Large Hadron Migrator
This is the Shopify fork of SoundCloud's LHM. The following description, originally from SoundCloud (with minor updates by Shopify), gives some of the flavor around its original creation, and its choice of name...
Rails-style database migrations are a useful way to evolve your database schema in an agile manner. Most Rails projects start like this, and at first, making changes is fast and easy.
That is, until your tables grow to millions or billions of records. At this point,
the locking nature of ALTER TABLE
may take your site down for hours or more
while critical tables are migrated. In order to avoid this, developers begin
to design around the problem by introducing join tables or moving the data
into another layer. Development gets less and less agile as tables grow and
grow. To make the problem worse, adding or changing indices to optimize data
access becomes just as difficult.
Side effects may include black holes and universe implosion.

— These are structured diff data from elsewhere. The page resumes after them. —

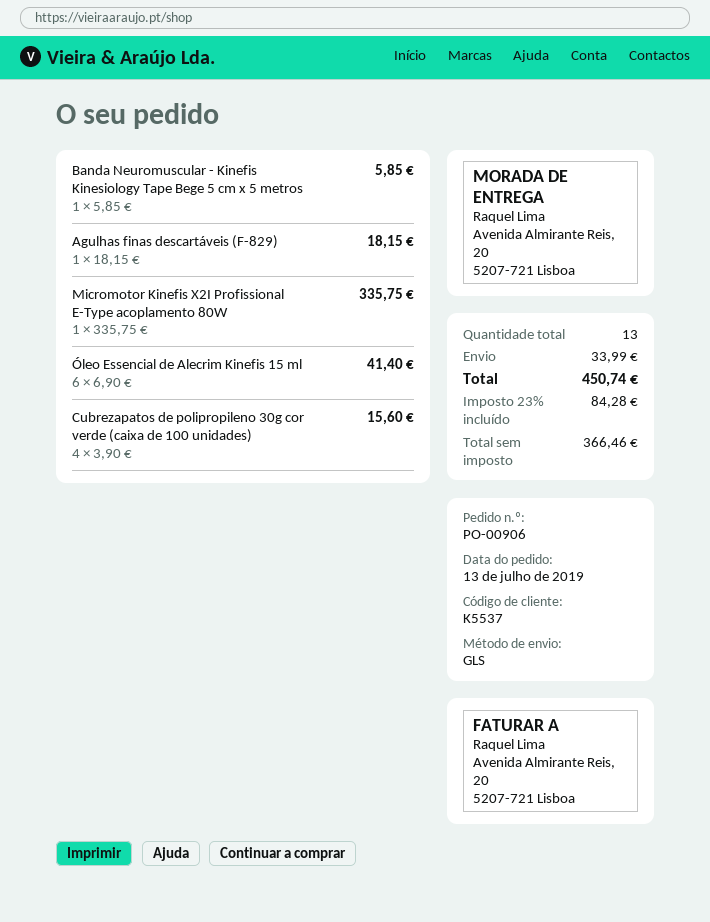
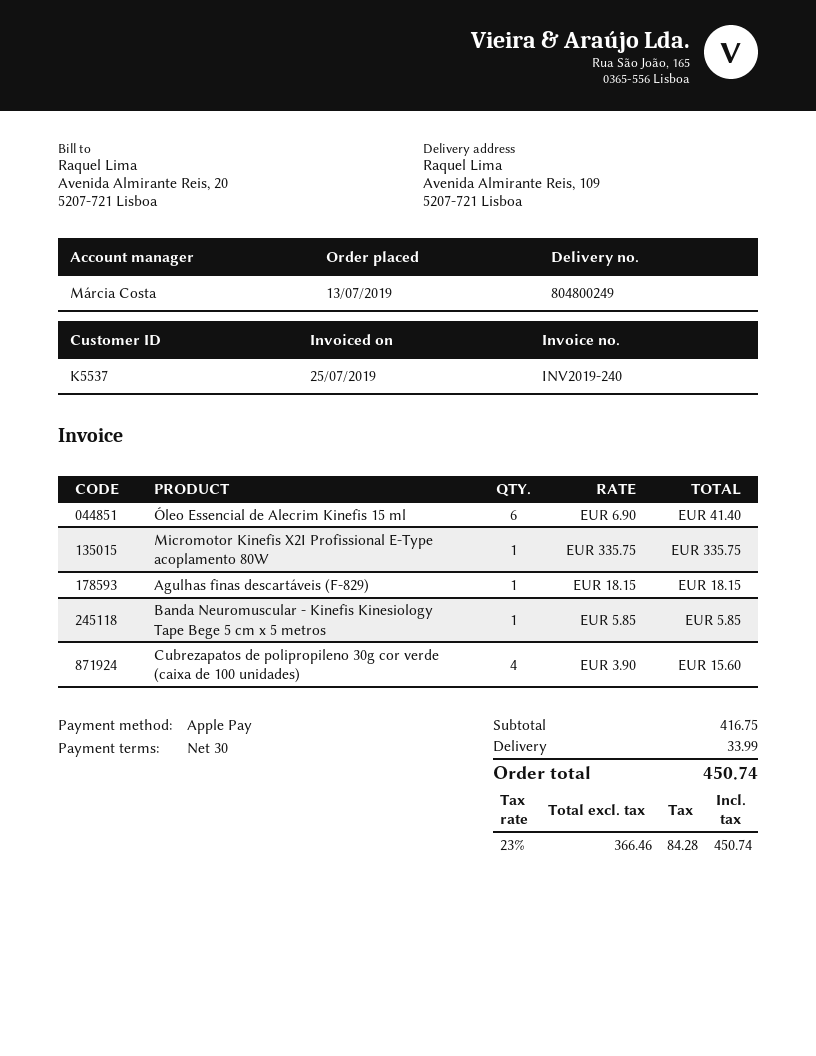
ship to: Avenida Almirante Reis, 20, 5207-721 Lisboa -> Avenida Almirante Reis, 109, 5207-721 Lisboa

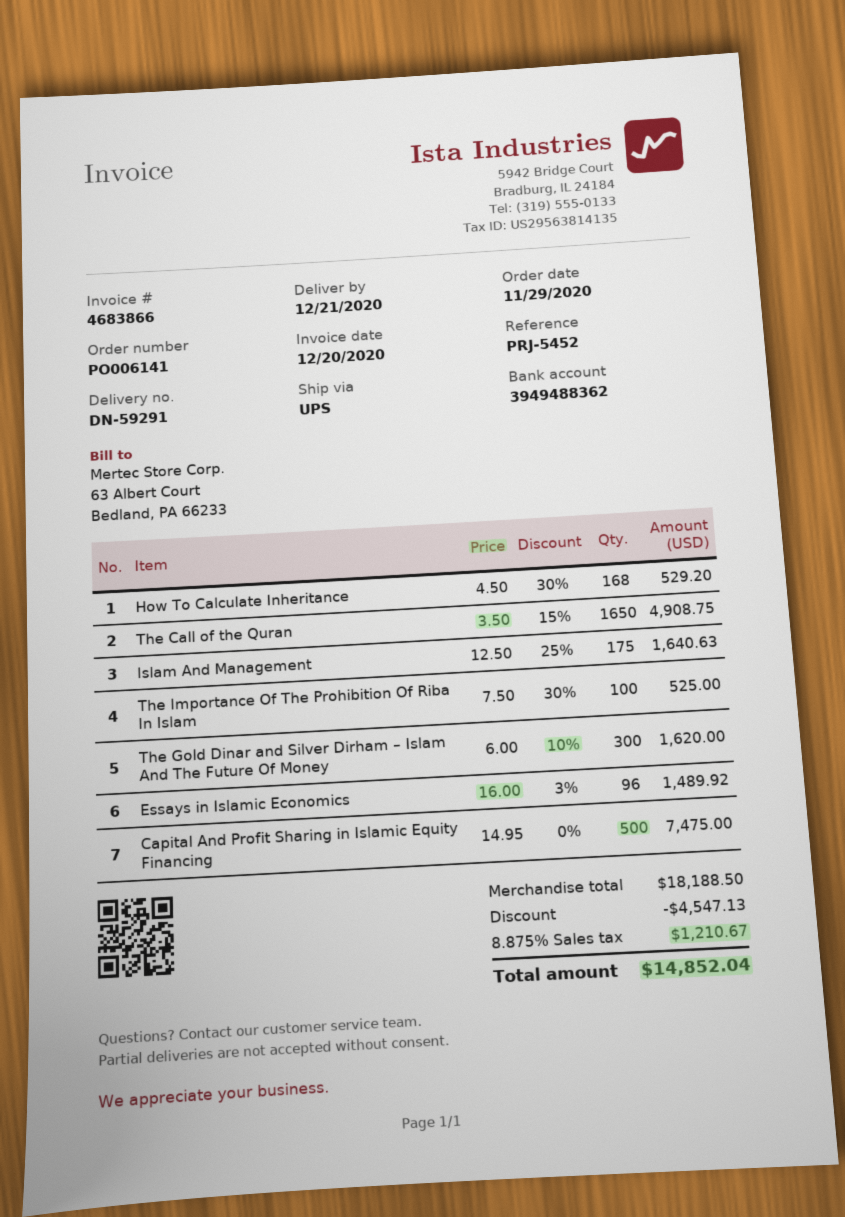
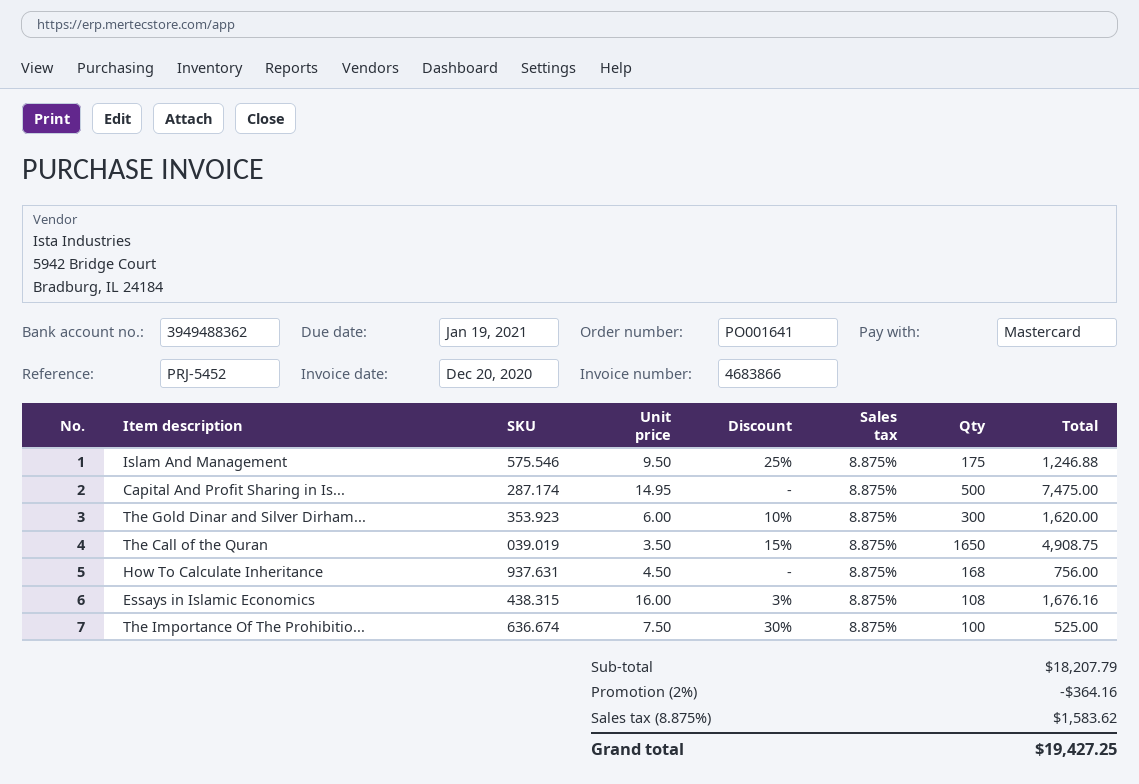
order number: PO006141 -> PO001641
How To Calculate Inheritance: 168 x 4.50 - 30% = 529.20 -> 168 x 4.50 = 756.00
Islam And Management: 175 x 12.50 - 25% = 1640.63 -> 175 x 9.50 - 25% = 1246.88
Essays in Islamic Economics: 96 x 16.00 - 3% = 1489.92 -> 108 x 16.00 - 3% = 1676.16
subtotal: 18188.50 -> 18207.79
discount: 4547.13 -> 364.16
tax: 8.875% = 1210.67 -> 8.875% = 1583.62
total: 14852.04 -> 19427.25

There are few things that can be done at the server or engine level. It is
possible to change default values in an ALTER TABLE
without locking the
table. InnoDB provides facilities for online index creation, but that only
solves half the problem.
At SoundCloud we started having migration pains quite a while ago, and after looking around for third party solutions, we decided to create our own. We called it Large Hadron Migrator, and it is a Ruby Gem that provides facilities for online ActiveRecord migrations.
The Large Hadron Collider at CERN near Geneva, Switzerland.
The idea
The basic idea is to perform the migration online while the system is live, without locking the table. In contrast to OAK and the facebook tool, we only use a copy table and triggers.
LHM is a test-driven Ruby solution which can easily be dropped into an ActiveRecord
migration. It presumes a single auto-incremented numeric primary key called id
as
per the Rails convention. Unlike Matt Freels's table_migrator
solution,
it does not require the presence of an indexed updated_at
column.
Requirements
LHM currently only works with MySQL databases and requires an established ActiveRecord connection.
Limitations
Due to the Chunker implementation, LHM requires that the table to migrate has a
a single integer numeric key column named id
.
Installation
Install it via gem install lhm-shopify
or by adding gem "lhm-shopify"
to your Gemfile
.
Usage
You can invoke LHM directly from a plain Ruby file after connecting ActiveRecord to your MySQL instance:
require 'lhm'
ActiveRecord::Base.establish_connection(
:adapter => 'mysql',
:host => '127.0.0.1',
:database => 'lhm'
)
# and migrate
Lhm.change_table :users do |m|
m.add_column :arbitrary, "INT(12)"
m.add_index [:arbitrary_id, :created_at]
m.ddl("alter table %s add column flag tinyint(1)" % m.name)
end
To use LHM from an ActiveRecord::Migration
in a Rails project, add it to your
Gemfile
, then invoke as follows:
require 'lhm'
class MigrateUsers < ActiveRecord::Migration
def self.up
Lhm.change_table :users do |m|
m.add_column :arbitrary, "INT(12)"
m.add_index [:arbitrary_id, :created_at]
m.ddl("alter table %s add column flag tinyint(1)" % m.name)
end
end
def self.down
Lhm.change_table :users do |m|
m.remove_index [:arbitrary_id, :created_at]
m.remove_column :arbitrary
end
end
end
Note: LHM does not delete the old, leftover table. This is intentional, in order to prevent accidental data loss. After successful or failed LHM migrations, these leftover tables must be cleaned up.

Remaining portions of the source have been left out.